The second Shading Gene can be cchl, ch, or c, but not C or cchd. The phenotype depends on the second allele because the shaded allele is not fully dominant over the ones below it.

Sable Agouti These are often hard to distinguish from chinchillas.
Color A B C D E En
Sable Agouti A- B- cchl- D- E- enen Looks like Chinchilla, but is often faulted for poor ring color.
Chocolate Sable Agouti A- bb cchl- D- E- enen Looks like a chocolate chin, but undercolor will be same as tipping.

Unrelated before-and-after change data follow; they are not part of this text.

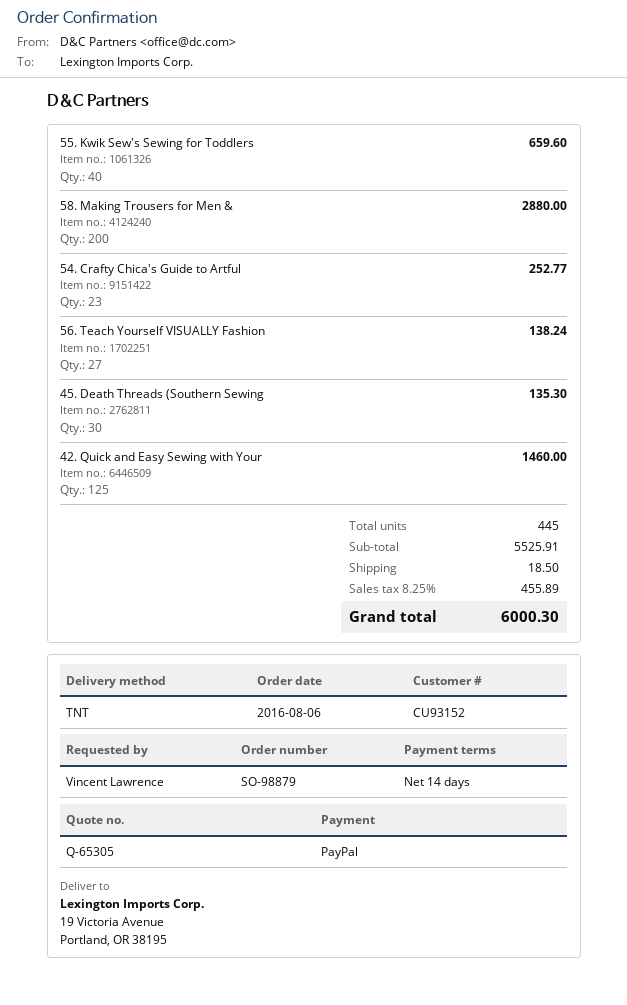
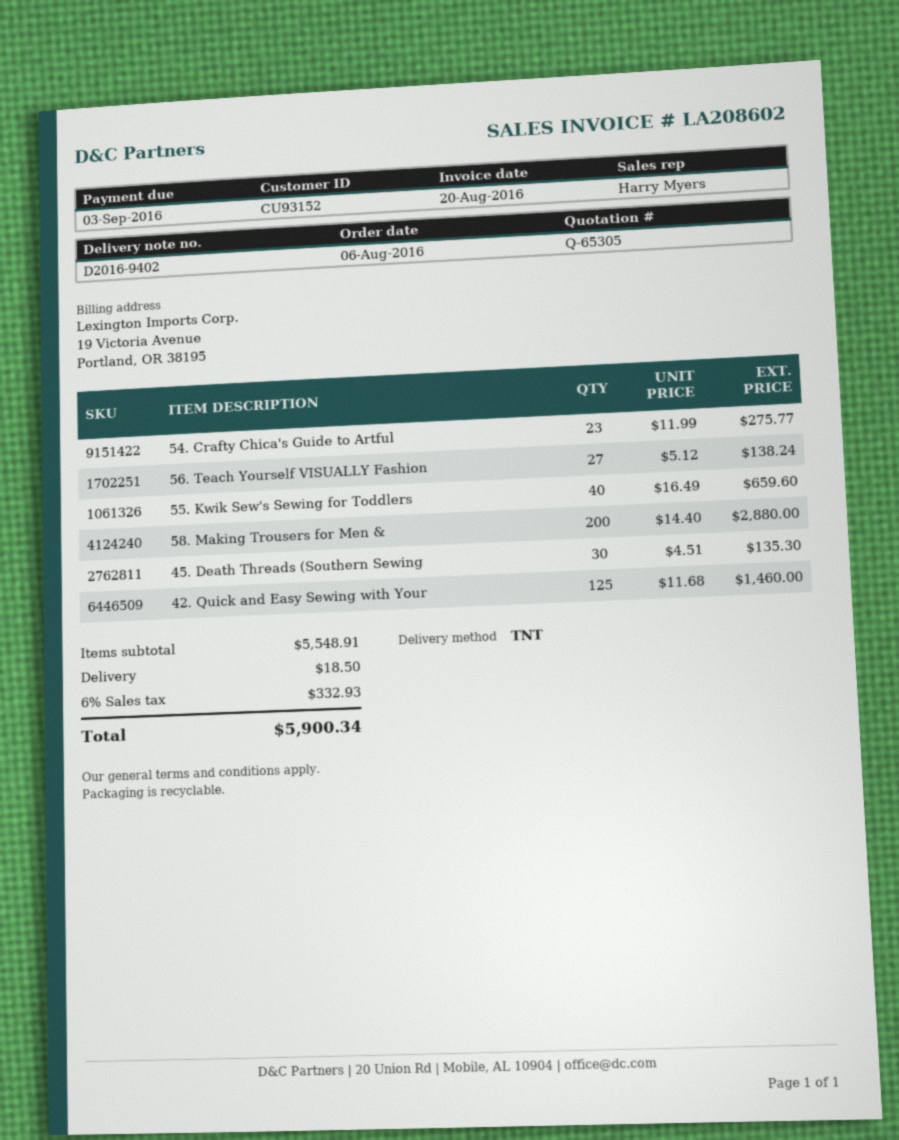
54. Crafty Chica's Guide to Artful: 23 for 252.77 -> 23 for 275.77
subtotal: 5525.91 -> 5548.91
tax: 8.25% = 455.89 -> 6% = 332.93
total: 6000.30 -> 5900.34

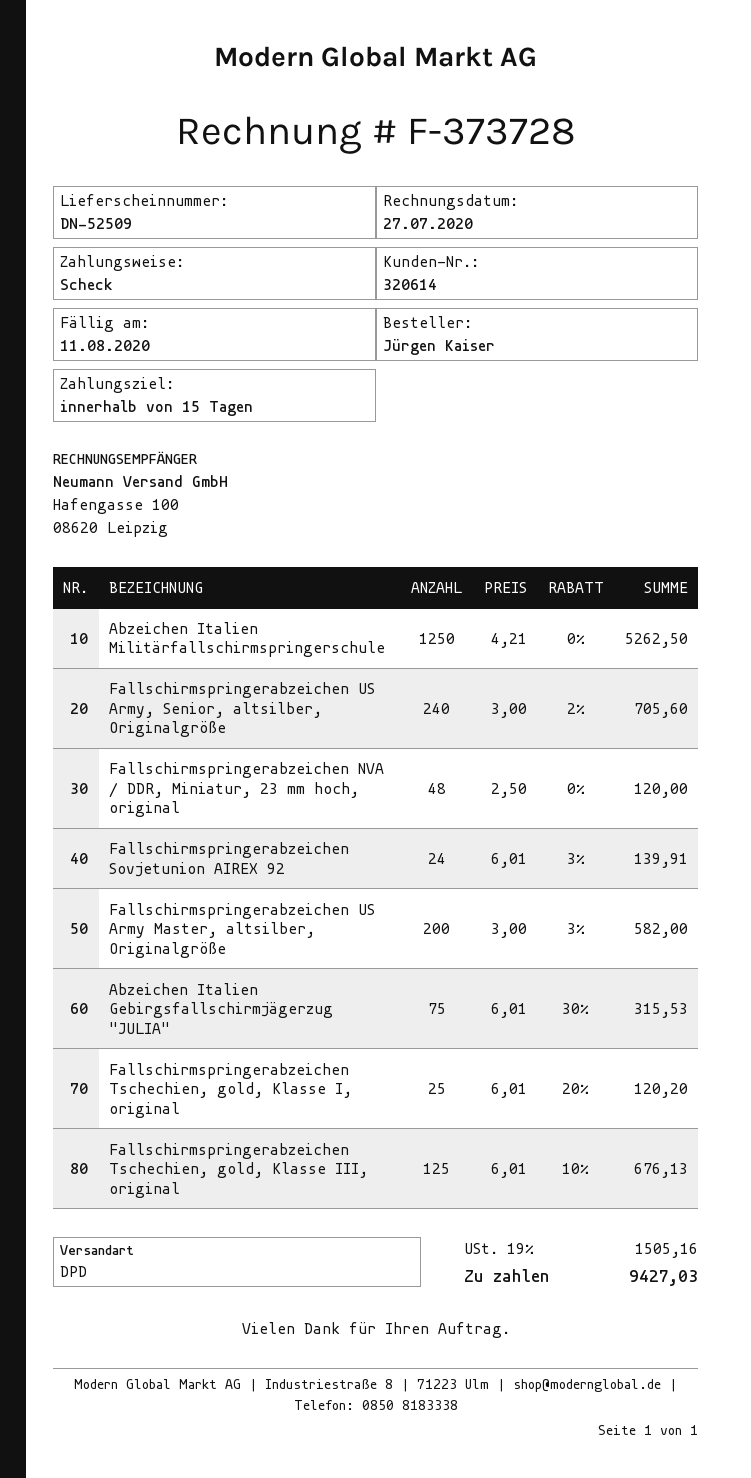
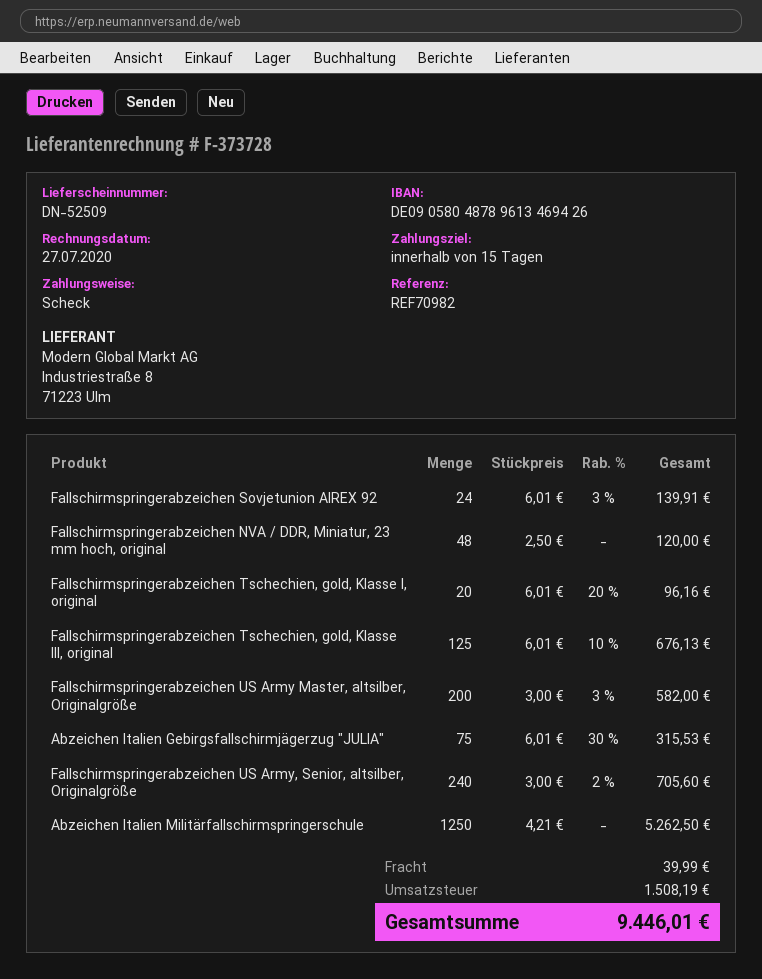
Fallschirmspringerabzeichen Tschechien, gold, Klasse I, original: 25 x 6.01 - 20% = 120.20 -> 20 x 6.01 - 20% = 96.16
shipping: none -> 39.99
tax: 1505.16 -> 1508.19
total: 9427.03 -> 9446.01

Not a recognized Rex Color.
Blue Sable Agouti A- B- cchl- dd E- enen Looks like a Squirrel (Blue Chin). Not a recognized Rex Color.
Lilac Sable Agouti A- bb cchl- dd E- enen Looks like a lilac chin. Not a recognized Rex Color.

None of these are recognized in Rex. Agouti Cals show the agouti shading which will be most obvious around their nostrils, inside their ears and under their tails.

Agouti Himalayan
Color A B C D E En
Himalayan A- B- ch- D- E- enen Possibly showable as a Californian (Black Himalayan) Would likely be faulted for poor point color.
Chocolate Agouti Himalayan A- bb ch- D- E- enen
Blue Agouti Himalayan A- B- ch- dd E- enen
Lilac Agouti Himalayan A- bb ch- dd E- enen
Black Agouti Cal Chocolate Agouti Cal

Wild River Rabbitry has a lovely illustrated Shaded Mini Rex Guide.

Judith Graf, Color Basics 1991 (self-published booklet)

Glenna M.Huffmon, The Basics of Color Genetics in Rabbits (I have the 1995 third edition)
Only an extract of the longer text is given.